◆ Task objective:
Among the entries below, the lines from the one with "row 1995-11-27: 1,744,097 | 34,881.94 -> none" up to and including the one with "1995-11-24 | Vol: 1,337,250 -> 1,332,250" are to be restated exactly, without pictures.

◆ Exercise inputs:
::::

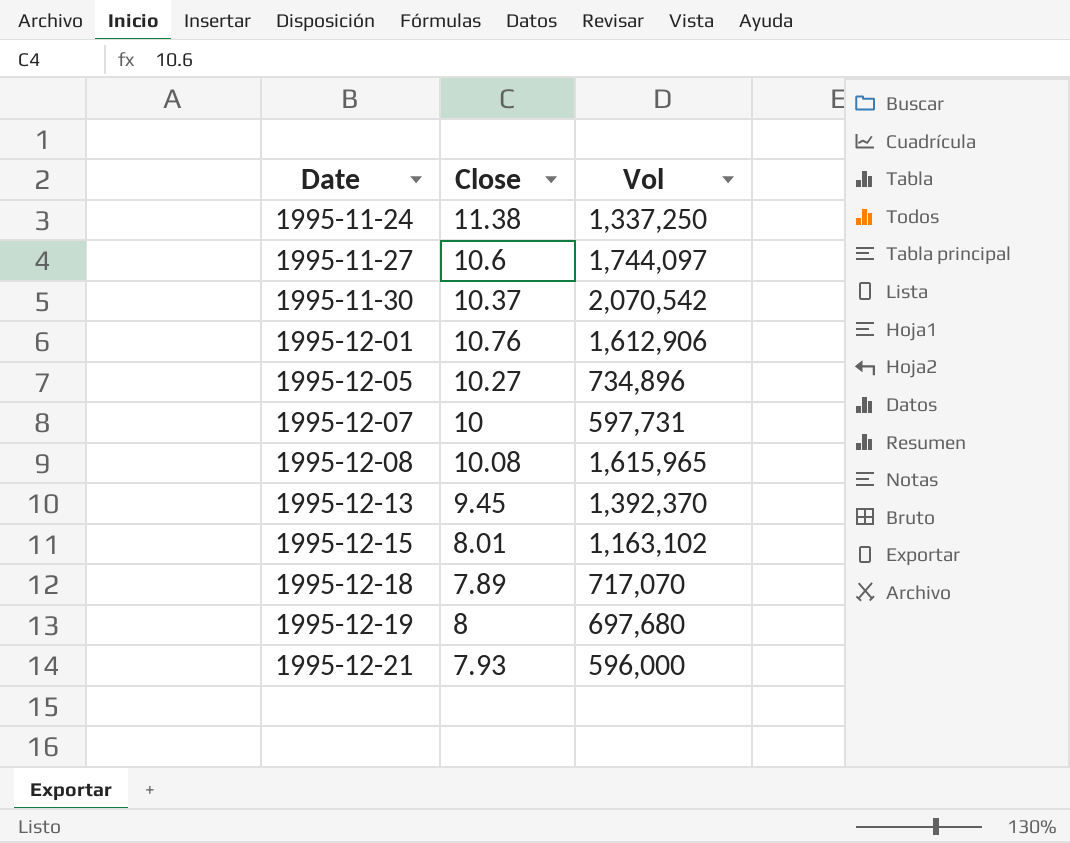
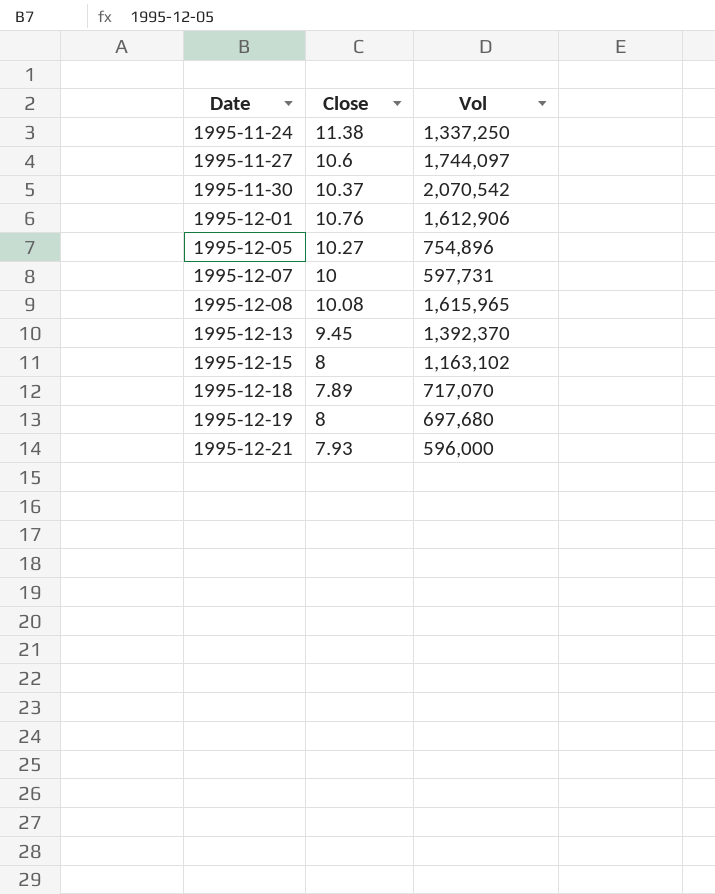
1995-12-05 | Vol: 734,896 -> 754,896
1995-12-15 | Close: 8.01 -> 8

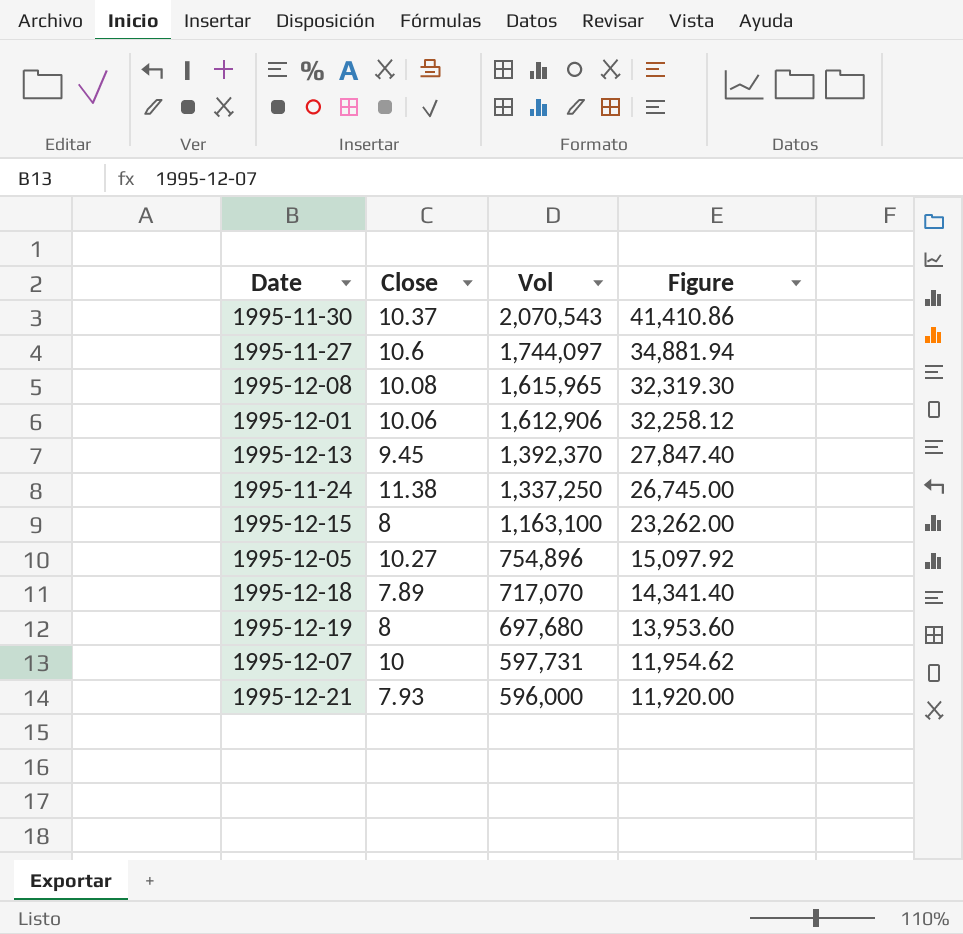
row order: Date ascending -> Vol descending
column Figure | formula: none -> [Vol] * 0.02
1995-11-30 | Vol: 2,070,542 -> 2,070,543
1995-12-01 | Close: 10.76 -> 10.06
1995-12-15 | Vol: 1,163,102 -> 1,163,100

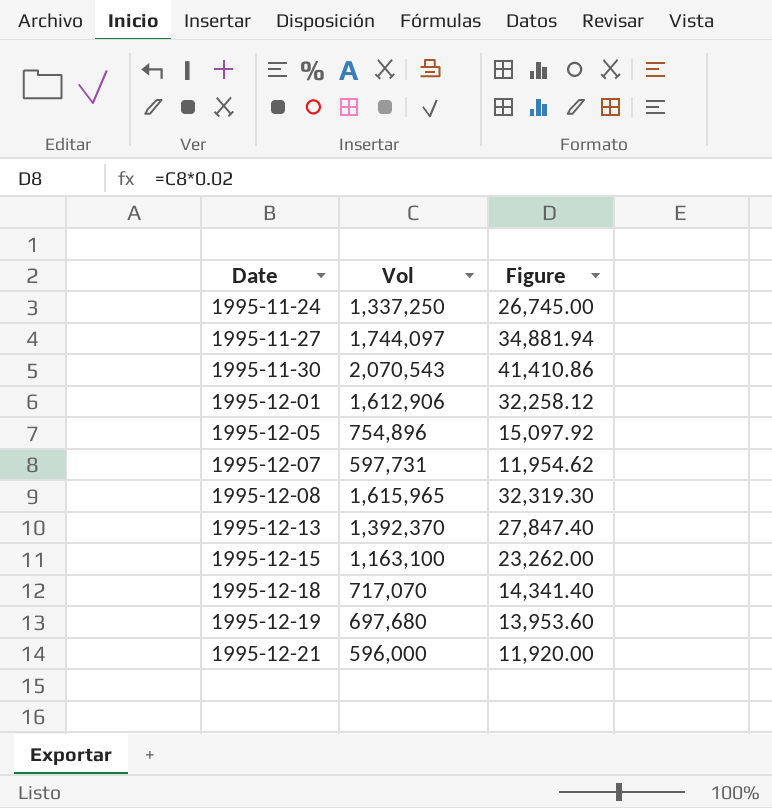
row order: Vol descending -> Date ascending
column Close | position: 2 -> none

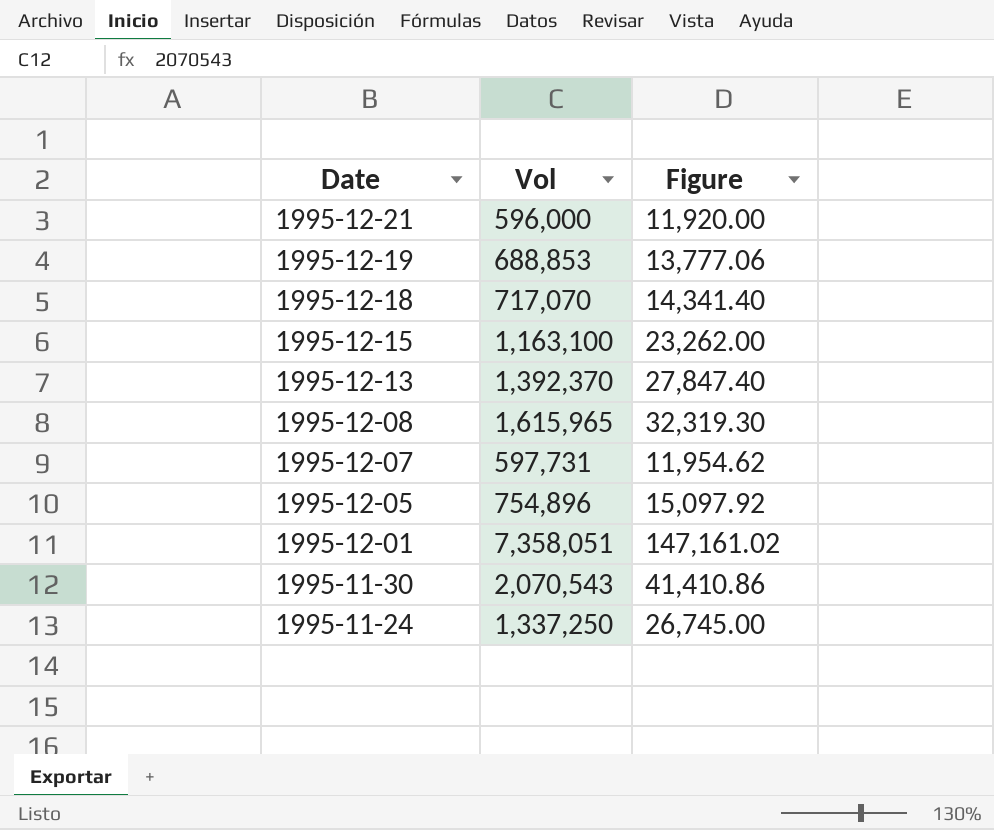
row order: Date ascending -> Date descending
row 1995-11-27: 1,744,097 | 34,881.94 -> none
1995-12-19 | Vol: 697,680 -> 688,853
1995-12-19 | Figure: 13,953.60 -> 13,777.06
1995-12-01 | Vol: 1,612,906 -> 7,358,051
1995-12-01 | Figure: 32,258.12 -> 147,161.02

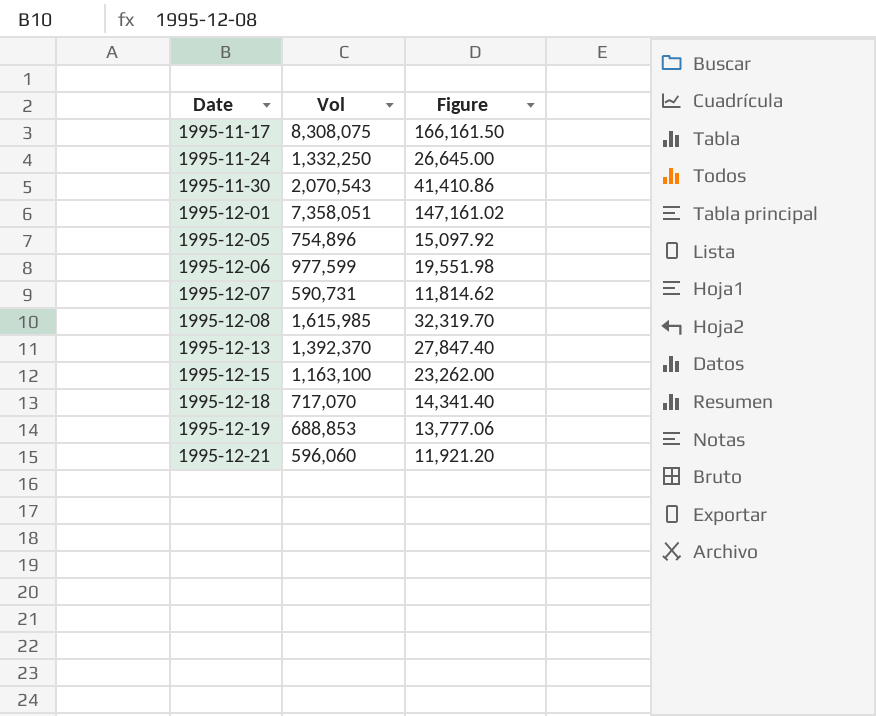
row order: Date descending -> Date ascending
row 1995-11-17: none -> 8,308,075 | 166,161.50
1995-11-24 | Vol: 1,337,250 -> 1,332,250
1995-11-24 | Figure: 26,745.00 -> 26,645.00
row 1995-12-06: none -> 977,599 | 19,551.98
1995-12-07 | Vol: 597,731 -> 590,731
1995-12-07 | Figure: 11,954.62 -> 11,814.62
1995-12-08 | Vol: 1,615,965 -> 1,615,985
1995-12-08 | Figure: 32,319.30 -> 32,319.70
1995-12-21 | Vol: 596,000 -> 596,060
1995-12-21 | Figure: 11,920.00 -> 11,921.20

::::

◆ Output:
row 1995-11-27: 1,744,097 | 34,881.94 -> none
1995-12-19 | Vol: 697,680 -> 688,853
1995-12-19 | Figure: 13,953.60 -> 13,777.06
1995-12-01 | Vol: 1,612,906 -> 7,358,051
1995-12-01 | Figure: 32,258.12 -> 147,161.02

row order: Date descending -> Date ascending
row 1995-11-17: none -> 8,308,075 | 166,161.50
1995-11-24 | Vol: 1,337,250 -> 1,332,250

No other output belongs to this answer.